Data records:
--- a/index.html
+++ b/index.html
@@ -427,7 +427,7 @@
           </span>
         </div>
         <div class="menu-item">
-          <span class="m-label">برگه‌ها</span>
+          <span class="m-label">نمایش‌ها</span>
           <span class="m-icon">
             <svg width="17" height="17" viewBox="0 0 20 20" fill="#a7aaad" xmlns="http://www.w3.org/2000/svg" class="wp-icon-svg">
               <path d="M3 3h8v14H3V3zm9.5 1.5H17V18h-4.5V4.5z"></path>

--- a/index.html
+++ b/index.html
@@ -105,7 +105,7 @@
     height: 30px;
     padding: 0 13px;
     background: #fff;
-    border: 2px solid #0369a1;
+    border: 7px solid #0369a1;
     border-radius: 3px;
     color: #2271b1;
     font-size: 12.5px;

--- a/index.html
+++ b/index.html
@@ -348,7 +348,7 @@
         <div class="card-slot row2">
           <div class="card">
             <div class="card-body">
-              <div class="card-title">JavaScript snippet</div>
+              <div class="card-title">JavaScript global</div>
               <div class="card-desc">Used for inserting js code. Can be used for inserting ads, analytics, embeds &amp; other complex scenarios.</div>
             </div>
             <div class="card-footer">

==

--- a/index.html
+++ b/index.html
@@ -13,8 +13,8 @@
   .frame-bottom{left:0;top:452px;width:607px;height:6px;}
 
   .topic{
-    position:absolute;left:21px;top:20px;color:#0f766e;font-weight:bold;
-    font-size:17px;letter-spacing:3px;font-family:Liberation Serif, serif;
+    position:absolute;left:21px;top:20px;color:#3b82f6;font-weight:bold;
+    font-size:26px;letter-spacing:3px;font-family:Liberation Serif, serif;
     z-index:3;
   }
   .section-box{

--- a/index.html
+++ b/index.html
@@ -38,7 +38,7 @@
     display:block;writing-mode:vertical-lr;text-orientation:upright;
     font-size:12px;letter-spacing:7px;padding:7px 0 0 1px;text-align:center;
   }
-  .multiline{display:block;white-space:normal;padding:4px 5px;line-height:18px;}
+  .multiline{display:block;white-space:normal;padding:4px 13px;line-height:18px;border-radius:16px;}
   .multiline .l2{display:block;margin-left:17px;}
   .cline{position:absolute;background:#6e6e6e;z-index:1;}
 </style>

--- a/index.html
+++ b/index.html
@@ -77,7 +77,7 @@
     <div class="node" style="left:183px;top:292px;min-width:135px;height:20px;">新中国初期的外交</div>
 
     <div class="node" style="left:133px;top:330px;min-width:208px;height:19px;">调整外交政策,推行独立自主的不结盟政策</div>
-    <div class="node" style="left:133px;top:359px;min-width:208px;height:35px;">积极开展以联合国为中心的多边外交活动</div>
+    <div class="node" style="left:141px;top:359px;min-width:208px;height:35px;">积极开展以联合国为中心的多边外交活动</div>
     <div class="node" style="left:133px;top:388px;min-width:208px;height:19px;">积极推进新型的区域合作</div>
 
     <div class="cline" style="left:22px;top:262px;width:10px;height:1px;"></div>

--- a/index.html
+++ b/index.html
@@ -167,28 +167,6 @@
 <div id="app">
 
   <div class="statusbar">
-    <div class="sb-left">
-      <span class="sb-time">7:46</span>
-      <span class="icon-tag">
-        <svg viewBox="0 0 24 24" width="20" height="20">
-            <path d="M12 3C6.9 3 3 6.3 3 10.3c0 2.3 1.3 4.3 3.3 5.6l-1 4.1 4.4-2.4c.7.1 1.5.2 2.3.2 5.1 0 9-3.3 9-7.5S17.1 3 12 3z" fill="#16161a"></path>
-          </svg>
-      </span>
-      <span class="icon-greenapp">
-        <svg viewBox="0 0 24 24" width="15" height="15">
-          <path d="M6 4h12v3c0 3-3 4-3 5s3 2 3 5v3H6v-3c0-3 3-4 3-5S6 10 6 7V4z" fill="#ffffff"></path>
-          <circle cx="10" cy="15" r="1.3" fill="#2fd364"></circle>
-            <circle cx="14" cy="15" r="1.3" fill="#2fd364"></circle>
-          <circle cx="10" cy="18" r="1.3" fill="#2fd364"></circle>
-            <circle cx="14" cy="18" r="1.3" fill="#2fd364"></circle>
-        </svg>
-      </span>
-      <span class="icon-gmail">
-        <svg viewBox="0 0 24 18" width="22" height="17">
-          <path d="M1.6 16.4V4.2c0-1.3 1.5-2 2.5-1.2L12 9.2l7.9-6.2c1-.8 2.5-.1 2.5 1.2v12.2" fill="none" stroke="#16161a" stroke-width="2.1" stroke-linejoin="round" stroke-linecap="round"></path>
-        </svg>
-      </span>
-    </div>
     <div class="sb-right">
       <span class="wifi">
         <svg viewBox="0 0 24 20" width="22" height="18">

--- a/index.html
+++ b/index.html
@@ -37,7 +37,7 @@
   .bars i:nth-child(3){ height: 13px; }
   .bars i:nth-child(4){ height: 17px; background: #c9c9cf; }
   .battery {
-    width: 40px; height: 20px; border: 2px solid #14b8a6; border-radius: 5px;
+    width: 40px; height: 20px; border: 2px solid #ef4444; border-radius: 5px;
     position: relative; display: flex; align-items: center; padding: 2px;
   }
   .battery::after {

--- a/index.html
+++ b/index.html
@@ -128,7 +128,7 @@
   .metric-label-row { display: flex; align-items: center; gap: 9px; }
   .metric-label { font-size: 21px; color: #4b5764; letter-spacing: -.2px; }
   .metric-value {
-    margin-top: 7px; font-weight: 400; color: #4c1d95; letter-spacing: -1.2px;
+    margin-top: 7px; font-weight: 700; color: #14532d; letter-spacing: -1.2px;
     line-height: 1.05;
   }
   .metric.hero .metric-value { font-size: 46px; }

==

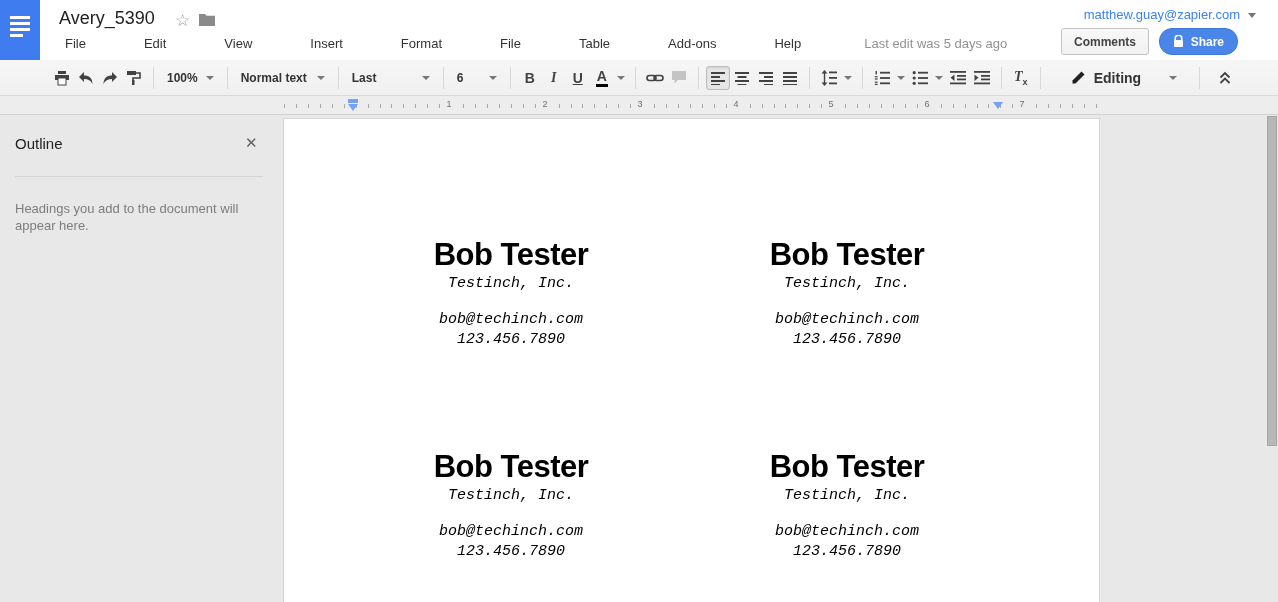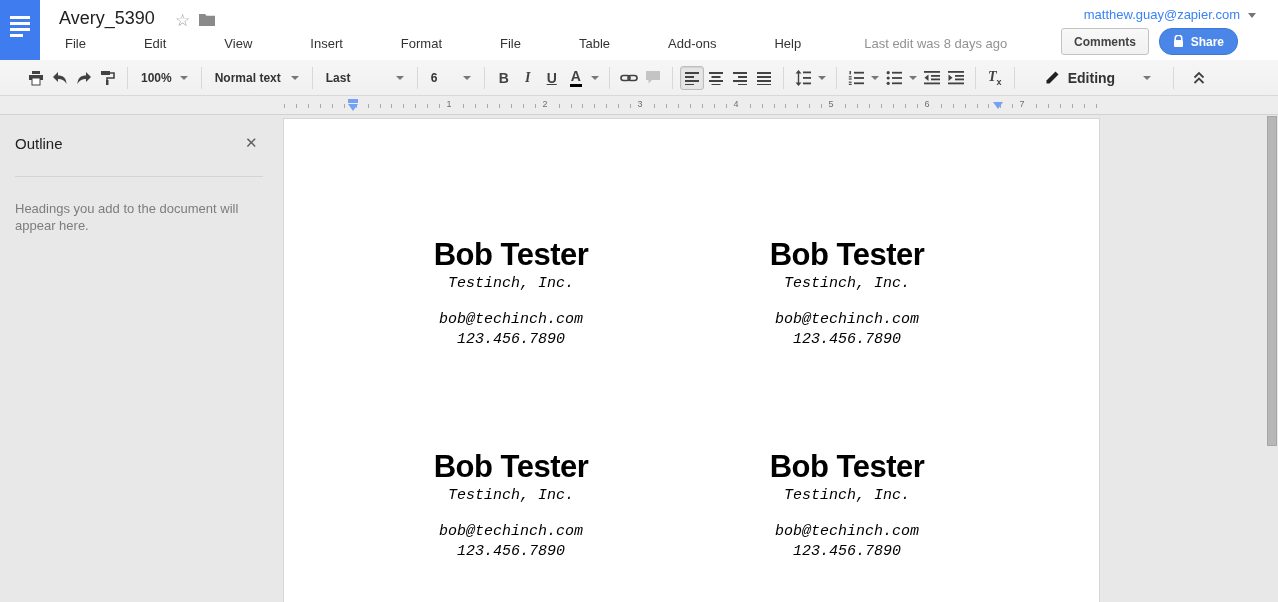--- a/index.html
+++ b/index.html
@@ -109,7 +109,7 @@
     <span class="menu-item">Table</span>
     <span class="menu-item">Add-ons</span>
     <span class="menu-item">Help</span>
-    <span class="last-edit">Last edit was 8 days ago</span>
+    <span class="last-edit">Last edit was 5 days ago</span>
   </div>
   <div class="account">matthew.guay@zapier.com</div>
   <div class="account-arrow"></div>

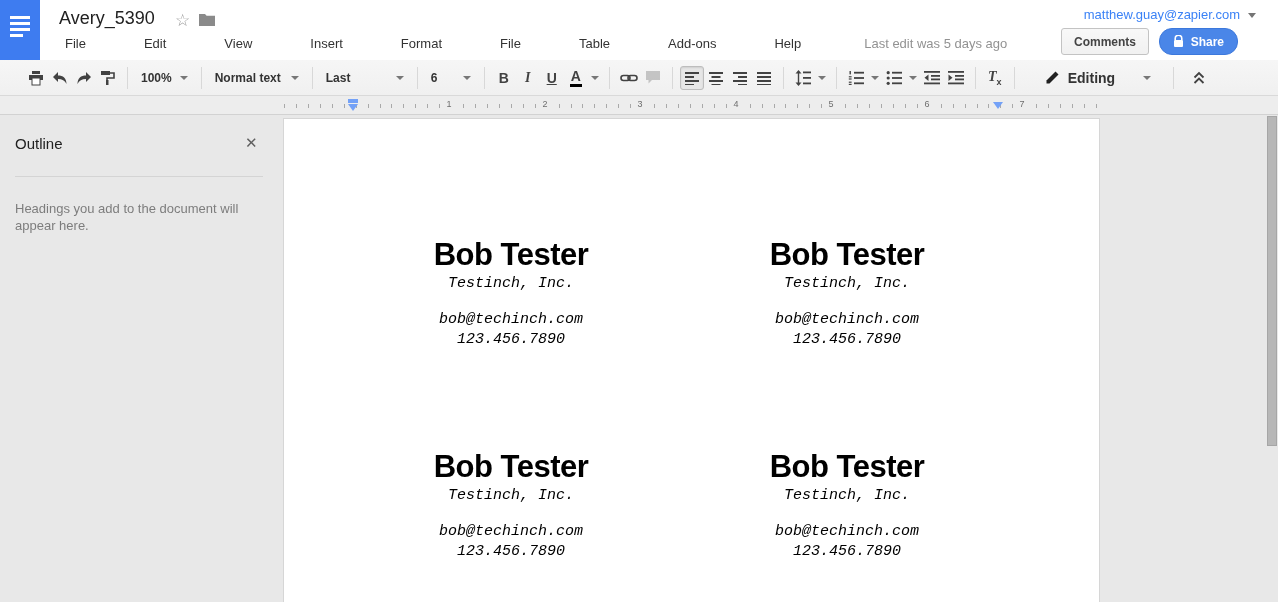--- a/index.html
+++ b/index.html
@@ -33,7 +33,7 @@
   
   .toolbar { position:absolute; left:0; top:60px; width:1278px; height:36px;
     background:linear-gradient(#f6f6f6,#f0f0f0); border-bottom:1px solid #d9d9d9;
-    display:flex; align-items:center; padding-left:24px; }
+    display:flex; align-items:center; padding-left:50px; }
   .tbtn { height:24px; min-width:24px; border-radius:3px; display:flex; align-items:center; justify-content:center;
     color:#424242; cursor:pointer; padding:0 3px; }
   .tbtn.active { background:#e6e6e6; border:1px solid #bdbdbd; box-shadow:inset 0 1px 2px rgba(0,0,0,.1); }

EXERCISE BRIEF: Work through the entries above and report the number of lines that include "items", with nothing else.

OUTPUT OF THE TASK: 5